Coloplast acquired a 50% interest in Sterling Medical in 1998 and completed full ownership in the company late last year. Shield only found out about the Coloplast's relationship with Sterling when customers began to call from the Denver area after a local supplier there stopped carrying Coloplast.
Patti Langenbach, president of Medical Care Products in Jacksonville, Fla., found out about the Coloplast/Sterling connection from a rival manufacturer but didn't confirm the news until last month. She buys about $25,000 of product from Coloplast annually, but may now quit doing business with the company as a matter of principle.
But it's going to be a difficult choice, she said. In the past Langenbach has informed patients that she would no longer carry particular products, but with easily defensible reasons. The allowable dropped too low. There were changes to the fee schedule. An insurance company would no longer pay. She doesn't relish letting her customers know why she may no longer carry Coloplast.

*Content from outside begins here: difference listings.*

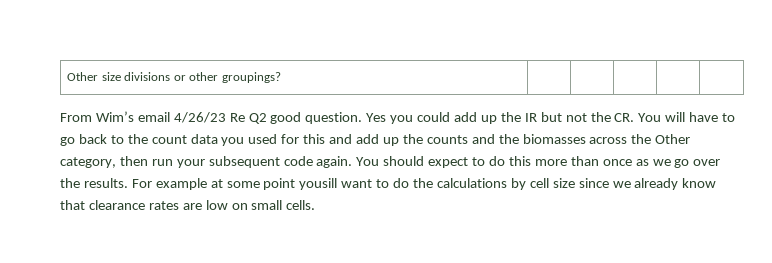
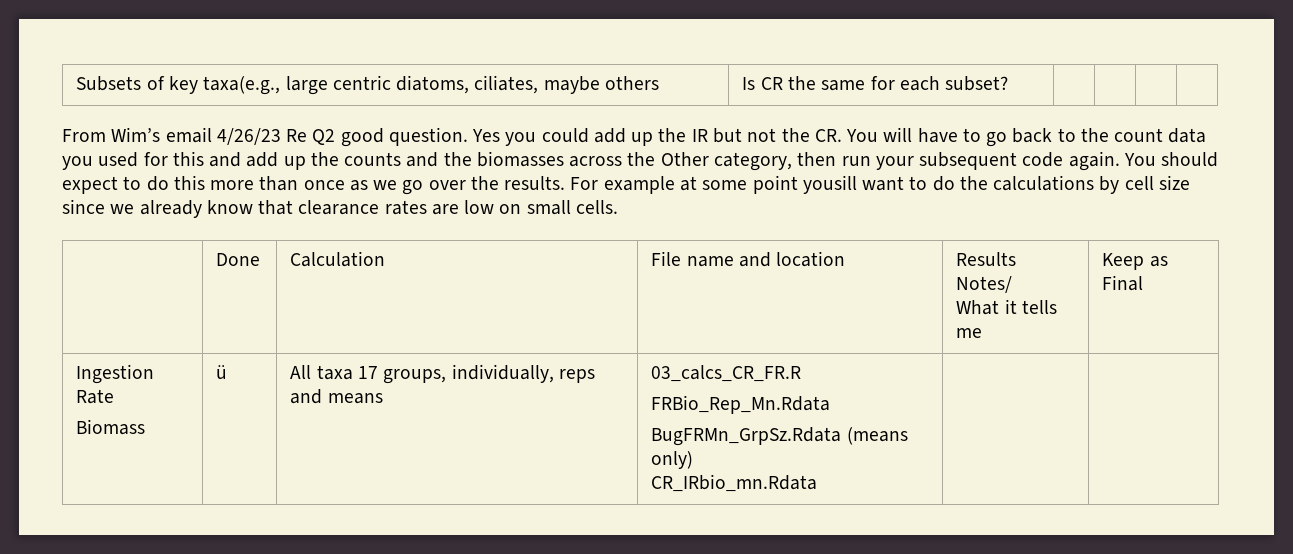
- Other size divisions or other groupings? | | | | |
+ Subsets of key taxa(e.g., large centric diatoms, ciliates, maybe others | Is CR the same for each subset? | | | |
+ | Done | Calculation | File name and location | Results Notes/
+ What it tells me | Keep as Final
+ Ingestion Rate
+ Biomass | ü | All taxa 17 groups, individually, reps and means | 03_calcs_CR_FR.R
+ FRBio_Rep_Mn.Rdata
+ BugFRMn_GrpSz.Rdata (means only)
+ CR_IRbio_mn.Rdata | |

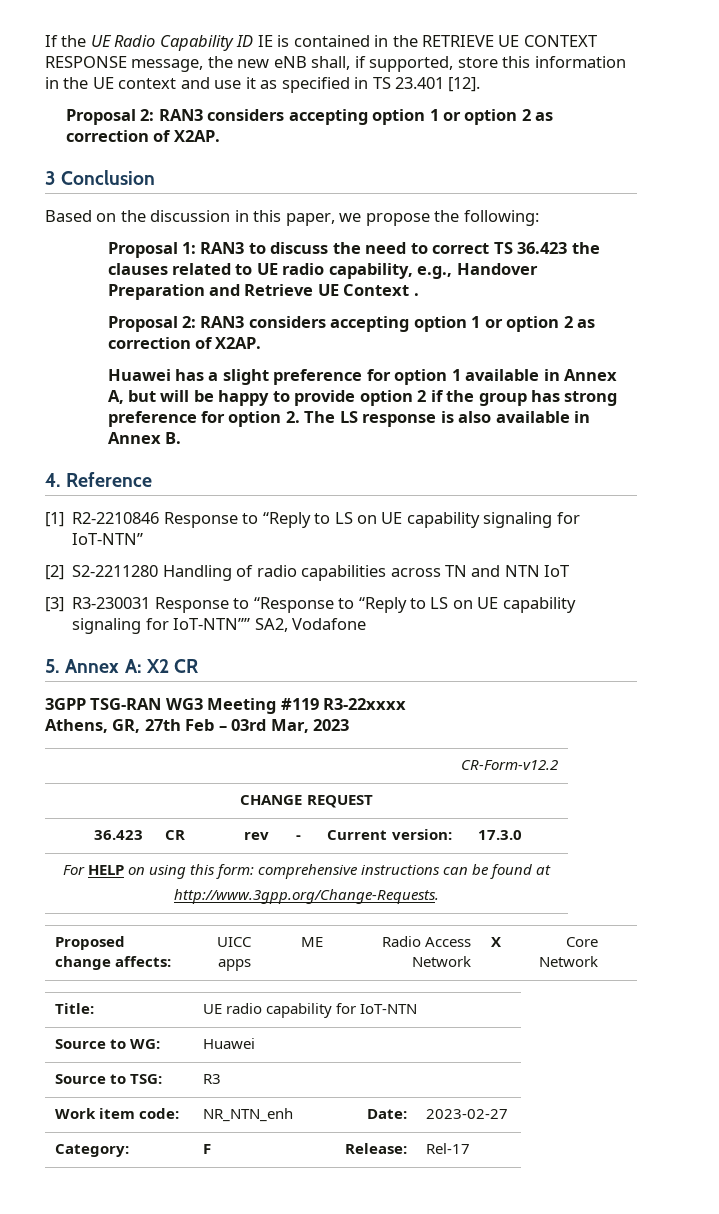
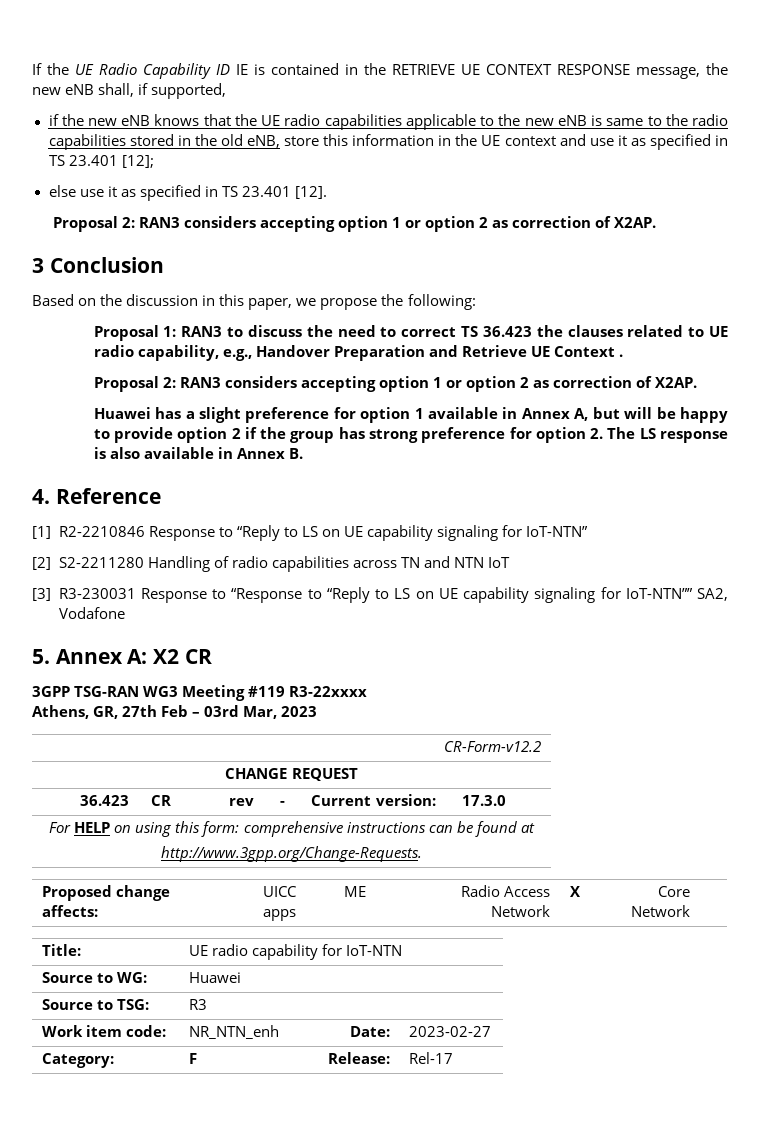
- If the UE Radio Capability ID IE is contained in the RETRIEVE UE CONTEXT RESPONSE message, the new eNB shall, if supported, store this information in the UE context and use it as specified in TS 23.401 [12].
+ If the UE Radio Capability ID IE is contained in the RETRIEVE UE CONTEXT RESPONSE message, the new eNB shall, if supported,
+ if the new eNB knows that the UE radio capabilities applicable to the new eNB is same to the radio capabilities stored in the old eNB, store this information in the UE context and use it as specified in TS 23.401 [12];
+ else use it as specified in TS 23.401 [12].

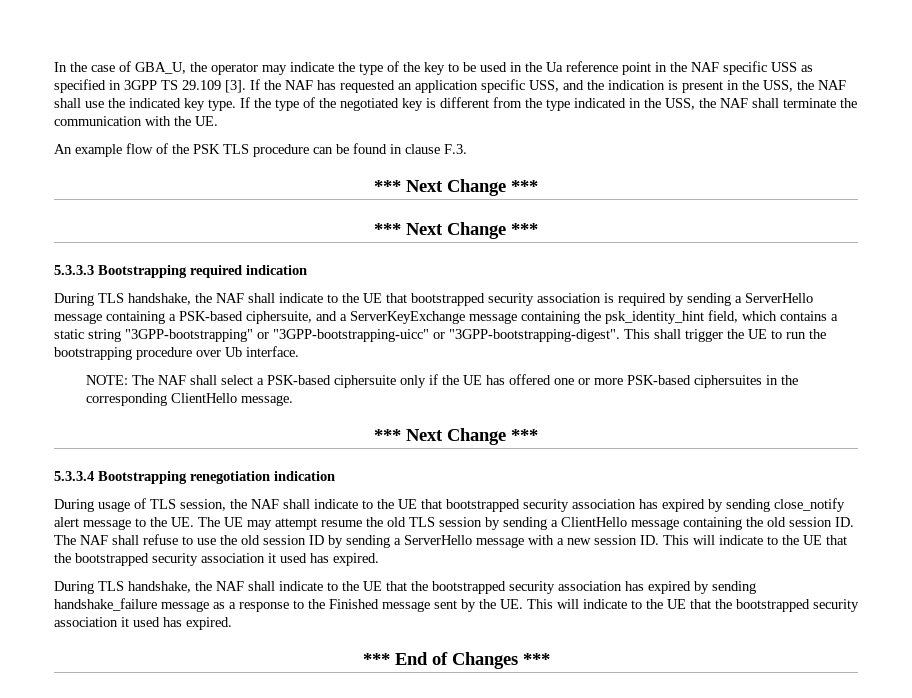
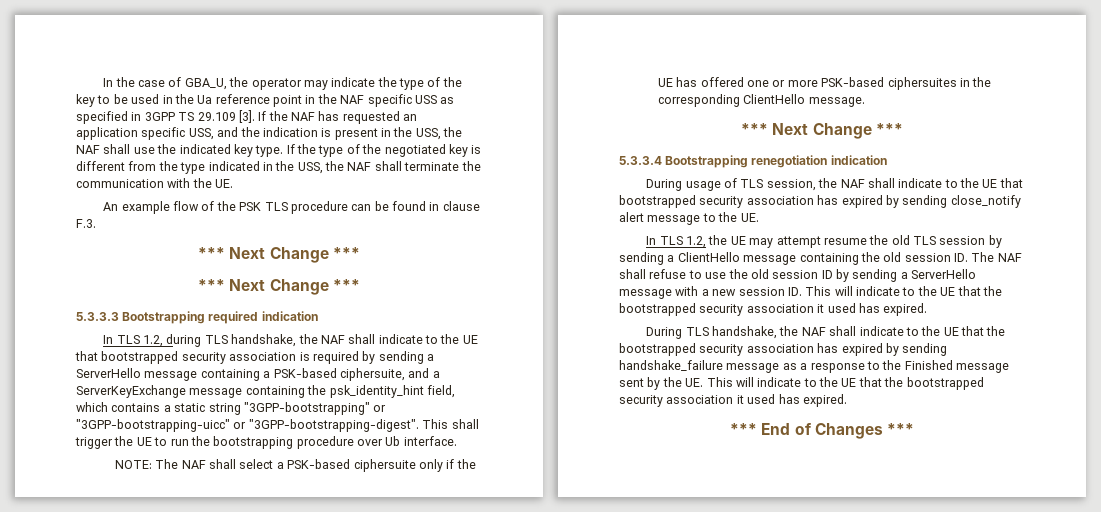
- During TLS handshake, the NAF shall indicate to the UE that bootstrapped security association is required by sending a ServerHello message containing a PSK-based ciphersuite, and a ServerKeyExchange message containing the psk_identity_hint field, which contains a static string "3GPP-bootstrapping" or "3GPP-bootstrapping-uicc" or "3GPP-bootstrapping-digest".
+ In TLS 1.2, during TLS handshake, the NAF shall indicate to the UE that bootstrapped security association is required by sending a ServerHello message containing a PSK-based ciphersuite, and a ServerKeyExchange message containing the psk_identity_hint field, which contains a static string "3GPP-bootstrapping" or "3GPP-bootstrapping-uicc" or "3GPP-bootstrapping-digest".
- During usage of TLS session, the NAF shall indicate to the UE that bootstrapped security association has expired by sending close_notify alert message to the UE. The UE may attempt resume the old TLS session by sending a ClientHello message containing the old session ID. The NAF shall refuse to use the old session ID by sending a ServerHello message with a new session ID. This will indicate to the UE that the bootstrapped security association it used has expired.
+ During usage of TLS session, the NAF shall indicate to the UE that bootstrapped security association has expired by sending close_notify alert message to the UE.
+ In TLS 1.2, the UE may attempt resume the old TLS session by sending a ClientHello message containing the old session ID. The NAF shall refuse to use the old session ID by sending a ServerHello message with a new session ID. This will indicate to the UE that the bootstrapped security association it used has expired.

"This is going to be a tough one to explain to customers," she said. "They'll ask why not, and what do I say - Well, you can buy direct from them now. I've never wanted to have that type of relationship with a manufacturer, where they would sell around me."
Smith said he expects to lose few customers to Shield's decision to stop selling Coloplast. "It's too early to tell," he said, "but we have done this before with great success in keeping our customers."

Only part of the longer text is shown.